Originally a manga before becoming an anime in 1963, Astro Boy has proved influential not just on the Japanese anime scene but across the world as a whole.
We take a quick look at the legacy of Astro Boy and see how on-screen innovations and quirks have translated into the real world.
Everyone is talking about the Astro Boy-inspired boots released by New York-based art collective, MSCHF. But who or what is Astro Boy?
Originally a manga before becoming an anime in 1963, Astro Boy has proved influential not just on the Japanese anime scene but across the world as a whole. We take a quick look at the legacy of Astro Boy and see how on-screen innovations and quirks have translated into the real world.
What is Astro Boy About?
Astro Boy is one of the most influential Japanese anime of all time, providing the basis for many popular present-day shows.
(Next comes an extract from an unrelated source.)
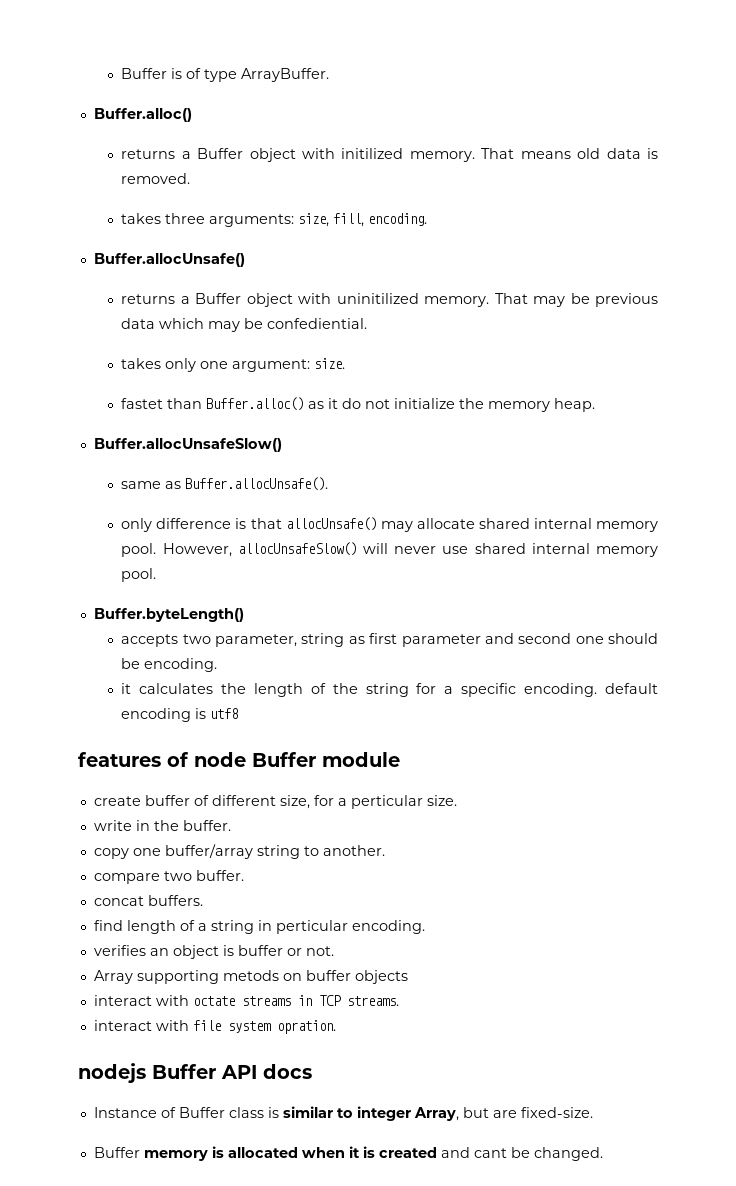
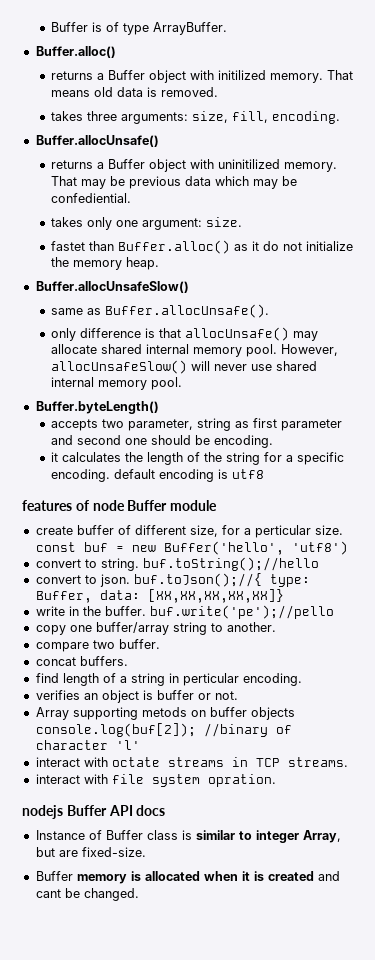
(457, 800) none -> [35,541,348,555] [35,557,319,571] [35,573,310,587] [35,589,284,603] const buf = new Buffer('hello', 'utf8') // convert to string. buf.toString();//hello // convert to json. buf.toJson();//{ type: Buffer, data: [XX,XX,XX,XX,XX]}
(231, 825) none -> [149,605,334,619] buf.write('pe');//pello
(408, 977) none -> [35,723,292,737] [35,740,140,750] console.log(buf[2]); //binary of character 'l'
The character first appeared in 1951 in a supporting role in the series Captain Atom, created by “God of Manga” Osamu Tezuka, and released through the monthly magazine Shonen. He reappeared as a main character in Tetsuwan Atomu (literally “Atom Astro”) a year later.
The manga and the subsequent television series are set in the future, in a world where robots are commonplace, and cars can fly. Astro Boy is an advanced robot with nuclear powers, created by a scientist to fill the hole left behind by his deceased son. He has big, expressive eyes, jet-powered red boots and a cute little quiff.
He spends his time fighting villains and trying to use his nuclear powers for good. In some episodes, he comes across aliens. In others, he defeats thieves trying to break into pyramids.
What is the Significance of Astro Boy?
The Astro Boy manga started in 1952, a few years after World War II, as Japan entered its healing phase. Coming out of the devastating conflict, the children of Japan were unsurprisingly in need of some motivation. The setting, with futuristic skyscrapers and flying cars amid a familiar Tokyo backdrop, provided them with something to aspire towards.
The young, bright character of Astro Boy was designed to help inspire the new generation. Its creator Tezuka was greatly affected by the devastating bombings of Hiroshima and Nagasaki. In 1963, Astro Boy was serialized and adapted for television. The same year, it was bought by US network NBC, becoming the first Japanese anime to be broadcast overseas. For many at the time, it was their first encounter with Japanese culture.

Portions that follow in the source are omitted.